Funerals for most of the dead were held on March 12th. They were spaced throughout the day to make it easier for those who had to attend multiple funerals.

Newspapers from around North America reported on the tragedy and there was a great deal of pressure on fire officials to discover what caused the blaze.

They eventually determined that the cause of the fire was arson and the resulting explosion was due to naptha, a chemical stored in large quantities at the site.

Bottom: Winnipeg Tribune, March 27, 1913

It would take over a year before police got a lead in the case.

Patrick Dodds, a 23-year-old Scottish immigrant, was arrested on the evening of March 26, 1913 after being caught setting a fire on Smith Street. He confessed to setting around 200 fires since September 1911, claiming that the night of the federal reciprocity election was when his spree began.

When asked to provide details of the fires, he could only come up with 92 and included the Radford Wright fire. He told police that he set the deadly blaze, retreated a couple of blocks away, and then returned to the scene once firemen arrived.

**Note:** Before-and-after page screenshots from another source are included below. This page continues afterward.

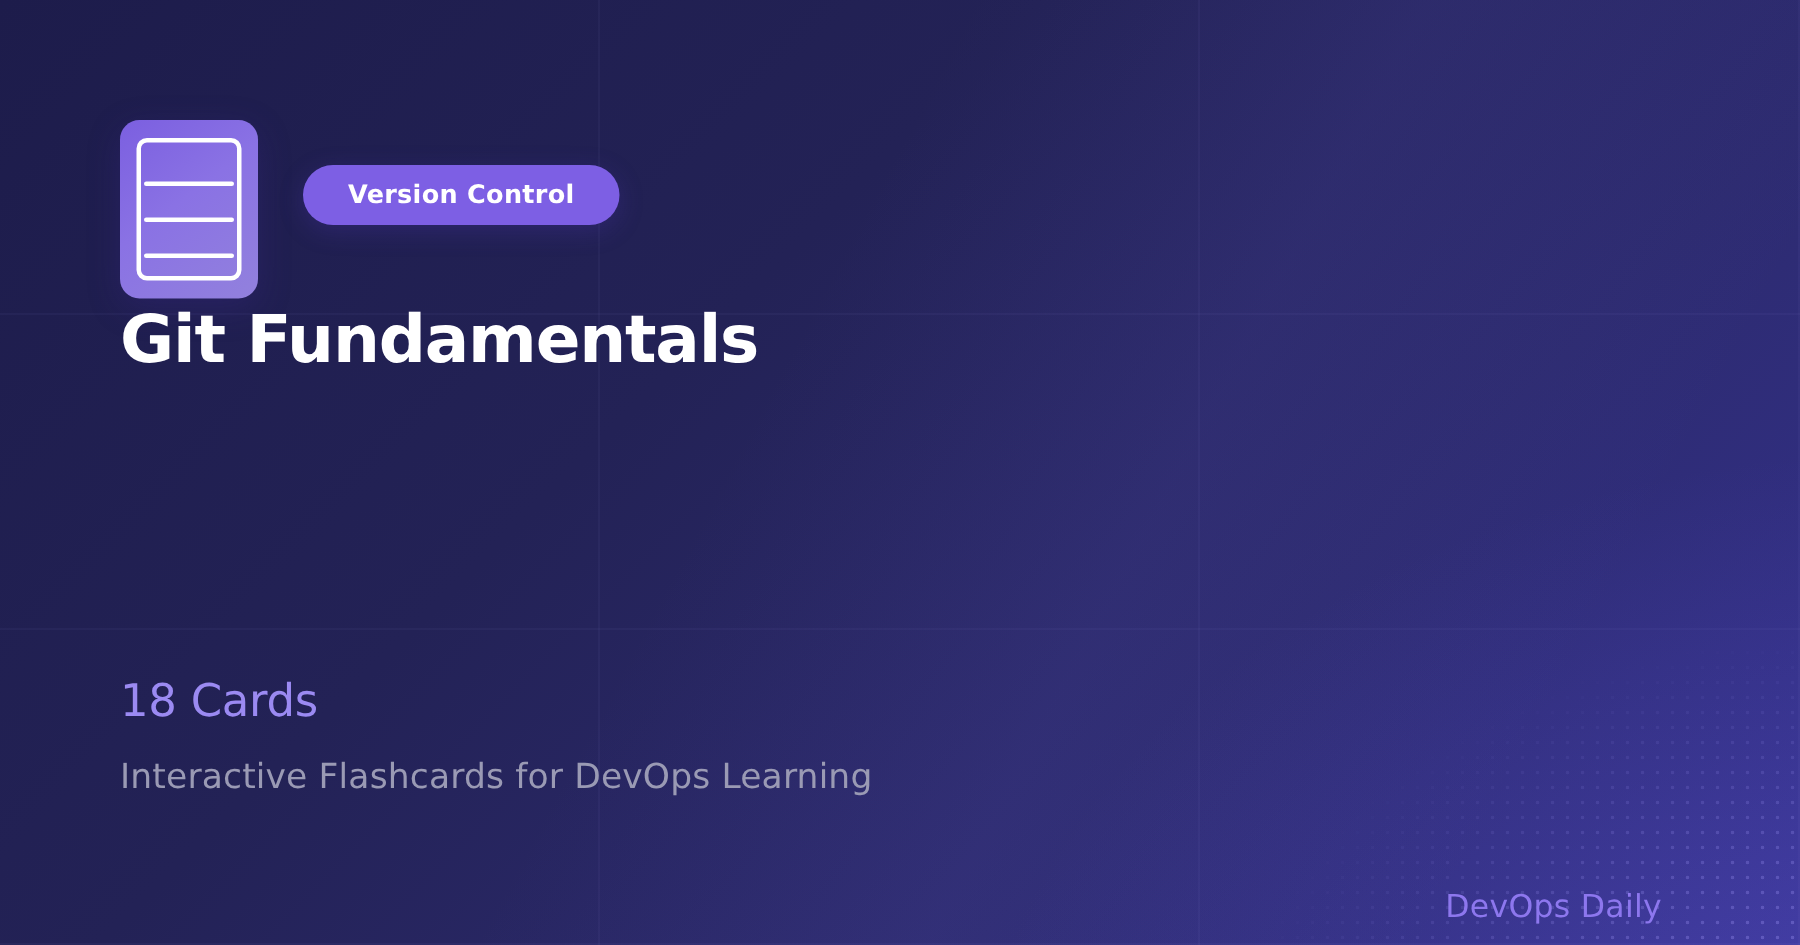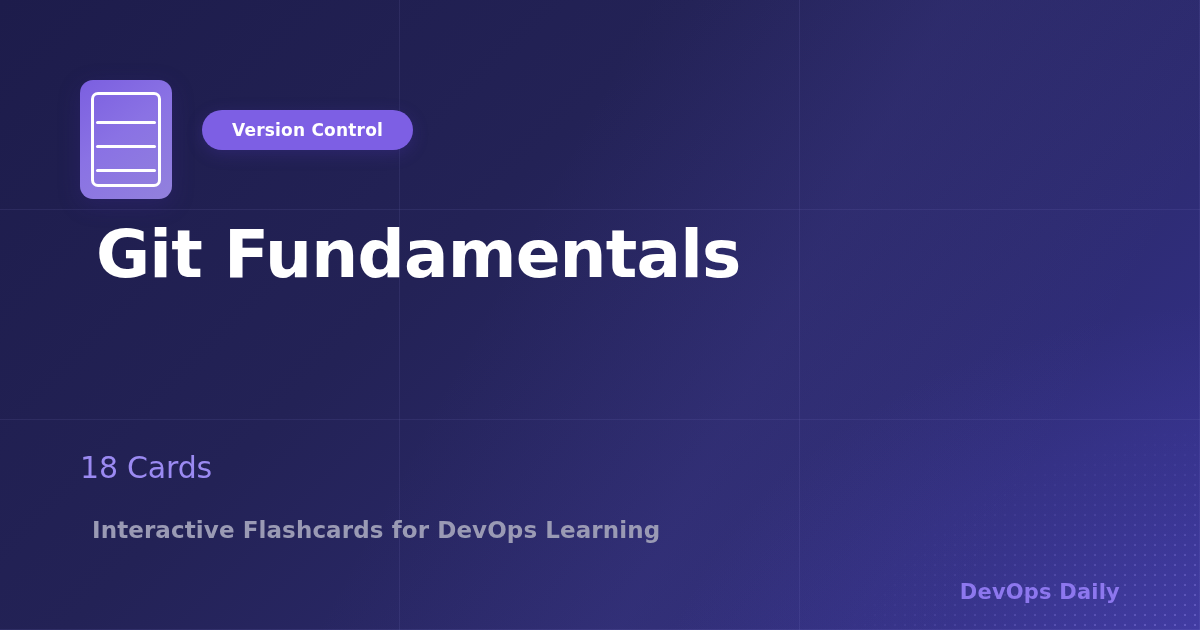--- a/index.html
+++ b/index.html
@@ -140,8 +140,8 @@
     position: absolute;
     left: 80px;
     top: 203px;
-    margin: 16px;
-    font-size: 66px;
+    margin: 0;
+    font-size: 44px;
     line-height: 1.08;
     font-weight: bold;
     color: #ffffff;

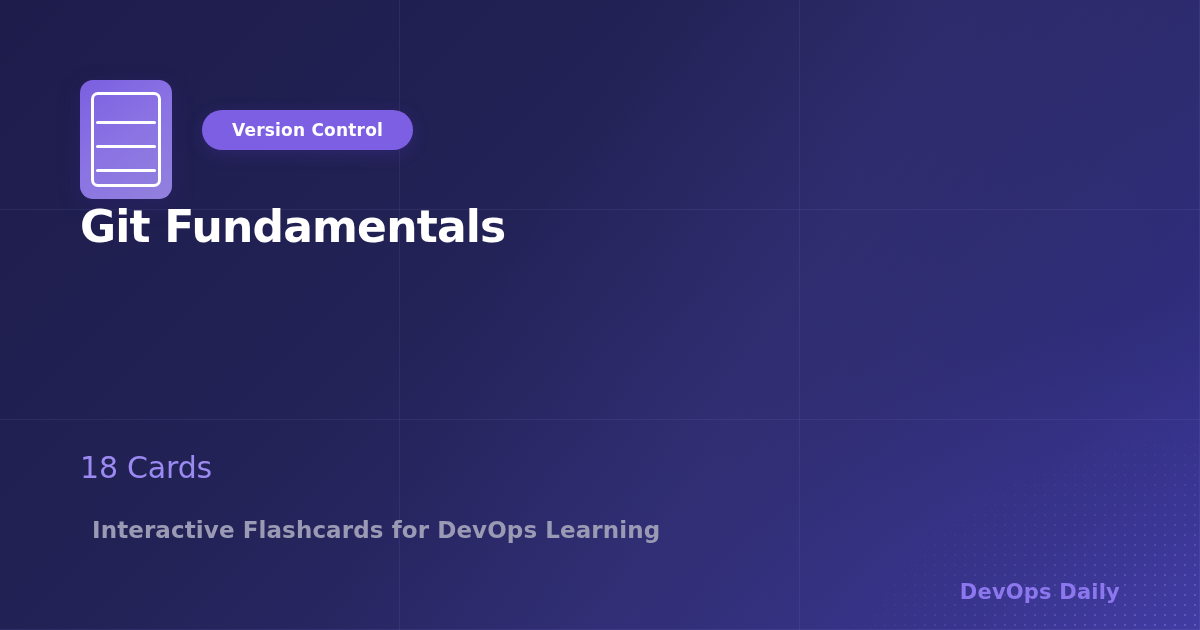--- a/index.html
+++ b/index.html
@@ -164,9 +164,9 @@
     position: absolute;
     left: 80px;
     top: 505px;
-    margin: 12px;
+    margin: 0;
     font-size: 23px;
-    font-weight: bold;
+    font-weight: normal;
     color: #9a9ab4;
     letter-spacing: 0.1px;
   }

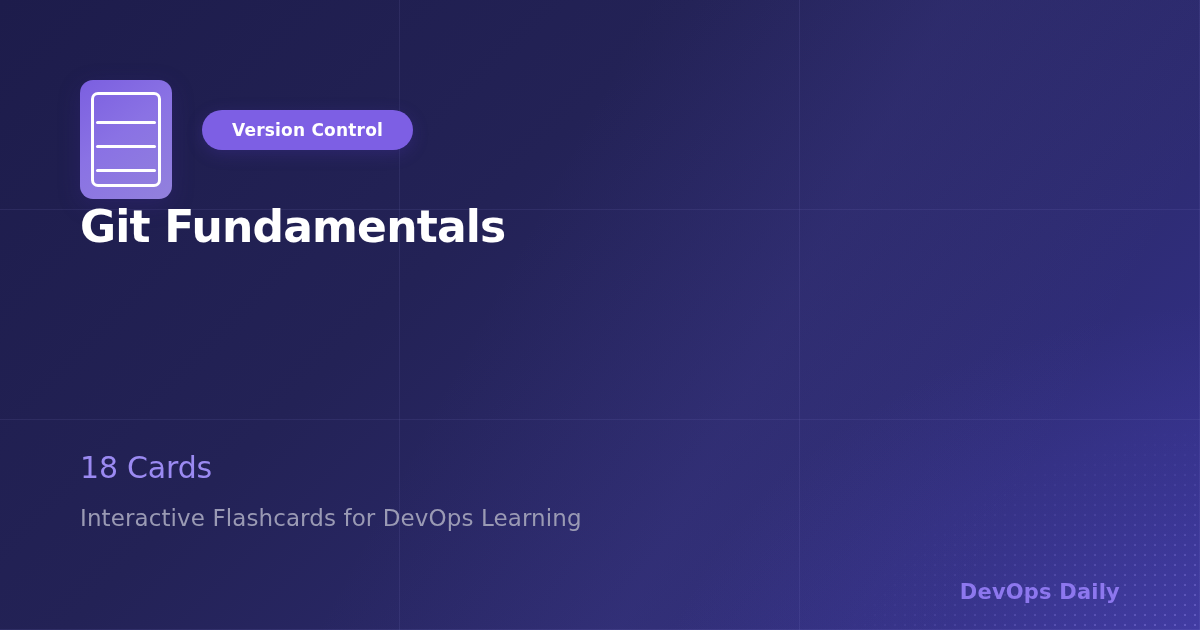--- a/index.html
+++ b/index.html
@@ -176,9 +176,9 @@
     position: absolute;
     right: 80px;
     top: 580px;
-    margin: 0;
+    margin: 12px;
     font-size: 21px;
-    font-weight: bold;
+    font-weight: normal;
     color: #8d77ee;
     letter-spacing: 0.2px;
     text-align: right;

During the commotion he even spoke to first responders about the fire and manged to view the bodies of the two firefighters taken form the rubble.

Winnipeg Free Press, March 30, 1913

One of the owners of the sign painting company that Dodds worked for at the time said that Dobbs was a good worker but had an eerie fascination with building fires and would recount to co-workers his stories of watching various blazes around town late into the night.

On the day after the Radford Wright fire, the co-owner said he declined an offer from Dobbs to join him at lunch time to see the debris. He claimed that Dobbs took photos of the ruins and a photos of some of the bodies.

Police estimated that the property damage from Dobbs' 92 known fires was around $1 million. He was only charged with the ten most expensive one as it gave Crown prosecutors time to concentrate their efforts on the manslaughter charges related to the Radford Wright fire.

In court later that month, Dodds quietly answered "guilty" as each of the charges were read.

Winnipeg Free Press, March 31, 1913

On March 31, 1913, Dodds was sentenced to 15 years for each arson count, to be served concurrently. During his sentencing the magistrate said:

"You are a menace to the community and in any case you are a dangerous man to have out.... I will ask the prosecuting attorney to confer with the attorney-general's department as regards to an investigation of your sanity. There is little question in my mind but that you will be found to be a monomaniac. "
Winnipeg Free Press, March 31, 1913

Dodds is believed to be the just the third person in the city to have been found guilty on a charge of arson and the first to be convicted of multiple accounts.

A month after arriving at Stoney Mountain Penitentiary, the institution's doctor felt that Dobbs might be insane. He was transferred to both the Brandon and Selkirk Asylums and eventually found to be
a "maniac incendiary".

In July 1913, Dodds was back in court to hear the manslaughter charges read against him but it never went to trial due to his insanity. He was instead returned to the Selkirk Asylum for a period of ten years.

Family members of Dodds who lived in England, particularly his brother John, petitioned the attorney general's department and immigration officials to send Dodds back to England. the family would pay the cost of passage and ensure he was properly cared for.

Happy to offload the cost of his incarceration and rid the province of an "undesirable citizen", Dodds was deported in October 1913.


Anonymous said...

Charles Chapman, the 12 year old victim, was my great uncle. My grandfather, his brother, was only three years older than he was. His other brother, Joseph Chapman, was also close to being killed, but as the building front fell into the street a live electrical wire flew forward and threw him into the street. Joseph went on to serve in the Canadian Army in WWI and moved to BC upon his return from the war, where he died in the 1960's. Charles was not so lucky and was crushed under the building.

David Chapman, Fargo, ND, USA

Christian Cassidy said...

Sorry, I just came across this comment. Thank you for adding it. It's great when family cam fill in some of the pieces.